Videos obtained by AP show small planes landing on clandestine air strips in the jungle region, about the size of Ireland. Elite squads of narcotics police hidden on nearby hilltops videotaped the landings, but were too outgunned to intervene, said two narcotics police officers who provided the videos but declined to speak on the record for fear of losing their jobs. Cocaine regularly disappears aloft in Cessna 206 planeloads, each worth upward of $7.2 million overseas.
The operations normally last about 10 minutes, usually just after dawn and tightly choreographed: A dozen or so cocaine-laden backpackers appear on a landing strip’s fringe as the GPS-guided plane, its pilot having broken radio silence a few minutes earlier, approaches. Men with assault rifles guard the strip. Money is offloaded, drugs are jammed into the cabin. The motor re-engages. The plane departs.
One pilot told the AP that some local military officers charge $10,000 per flight to allow the planes to land and take off unbothered.
Concern over the flights spurred Peru’s congress to pass a law in August that authorizes shooting down drug planes. But critics say the government lacks the will to do the job, having inexplicably scrapped plans to buy and install the necessary state-of-the-art radar.
PERU’S DRUG WAR: “DISTORTED, INCOHERENT AND INERT”
When President Ollanta Humala took office in 2011, he declared combatting illicit drugs a priority. His government has destroyed record amounts of coca leaf. His government has spent more than $60 million on eradication, and is supported by the U.S. government and the European Union. In a July 28 independence day address four years after assuming office, the former army lieutenant colonel said trafficking in the valley had been reined in.
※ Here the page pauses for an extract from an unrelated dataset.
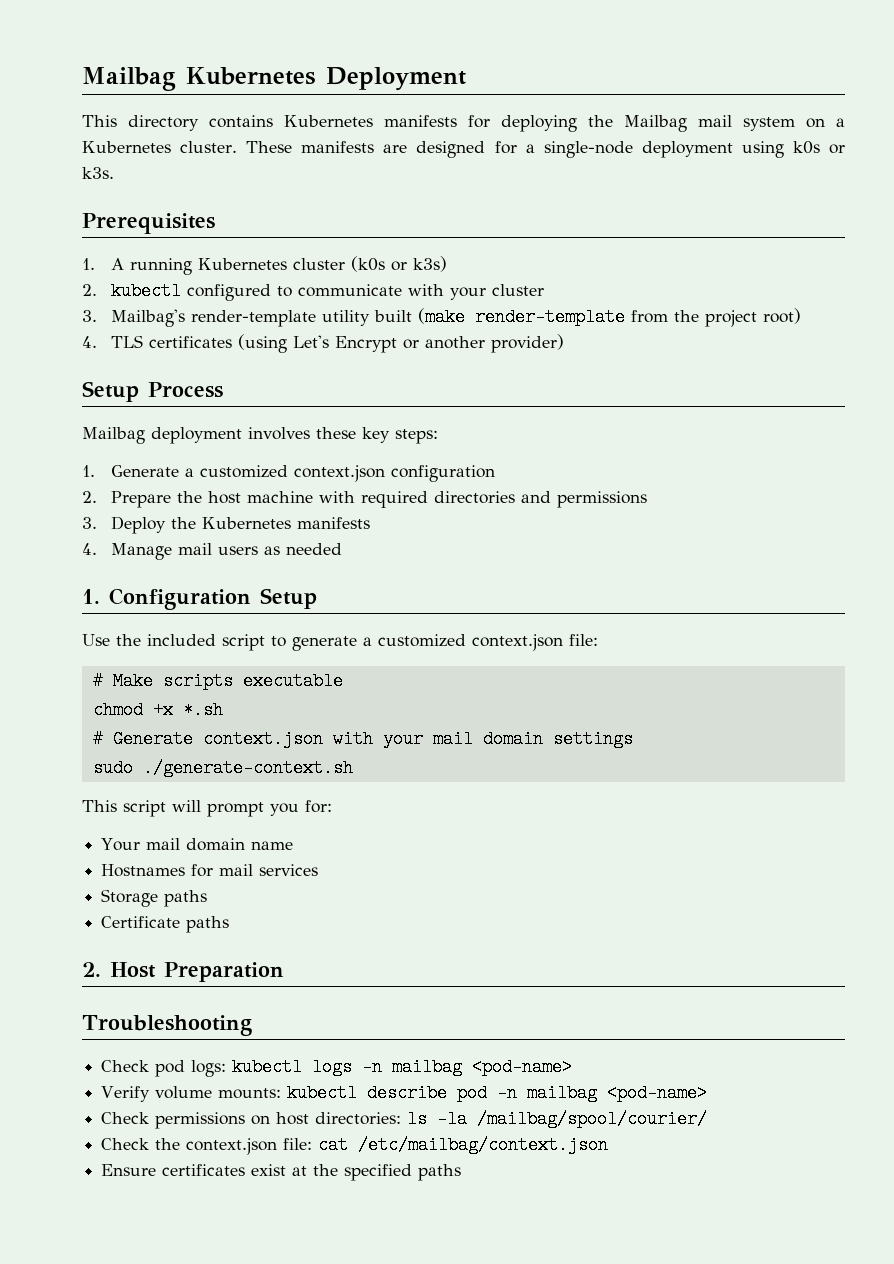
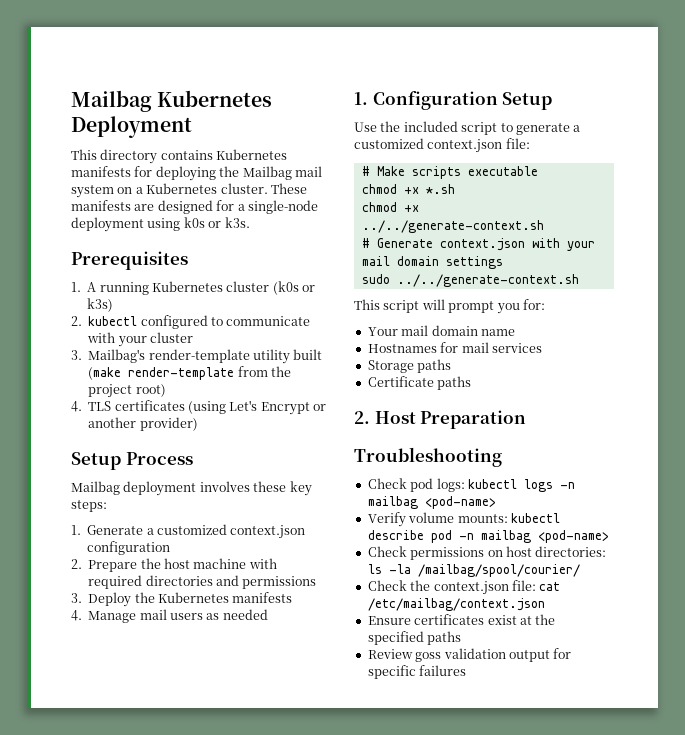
+ chmod +x ../../generate-context.sh
- sudo ./generate-context.sh
+ sudo ../../generate-context.sh
+ Review goss validation output for specific failures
“Drug trafficking is no longer a parallel power in the VRAEM,” Humala claimed, referring to the cocaine valley’s acronym.
But critics say he has allowed most of Peru’s cocaine production to migrate to the valley, where there is no eradication of coca crops and drug enforcement is weak.
Humala also points to more than 550 missions to blast craters into the clandestine airstrips as a triumph. National police director Gen. Vicente Romero has said repeatedly that traffickers fill the holes in a matter of days using local labor.
Sonia Medina, the public prosecutor for illicit drugs, said in an interview that trafficking has gone “from bad to worse” on Humala’s watch — along with narco-corruption in politics, the criminal justice system, the police and military. “What we are doing in counter-narcotics is completely distorted, incoherent and inert.”
Compared to Colombia, the world’s second-largest cocaine exporter, Peru’s drug war performance pales:
—Peru seized 28 metric tons of cocaine or coca paste a year on average from 2011-2014, compared to 170 metric tons by Colombia or partners acting on Colombian intelligence. For Peru, that’s less than 10 percent of potential production, for Colombia it’s more than half, by U.S. estimates.
—While Colombia has systematically arrested major kingpins over the past decade, extraditing many to the United States for trials that yield lengthy sentences, Peru has not jailed and convicted a major trafficker since 2005.
—Peru’s narcotics police operate on a $12 million annual operating budget, with no planes or helicopters. Their Colombian counterpart has a $45 million budget, and some 50 planes and 70 helicopters including U.S. Blackhawks.
A special congressional committee in Peru was convened to probe drug corruption in politics after state and municipal elections last October in which Medina counted 700 candidates either under investigation for or convicted of drug-related crimes. Its chairwoman, Rep. Rosa Mavila, said Peru’s government is in danger of capture by narco-criminal syndicates.
“It is not yet a narco state,” she said in interview. “But it is at risk of becoming one.”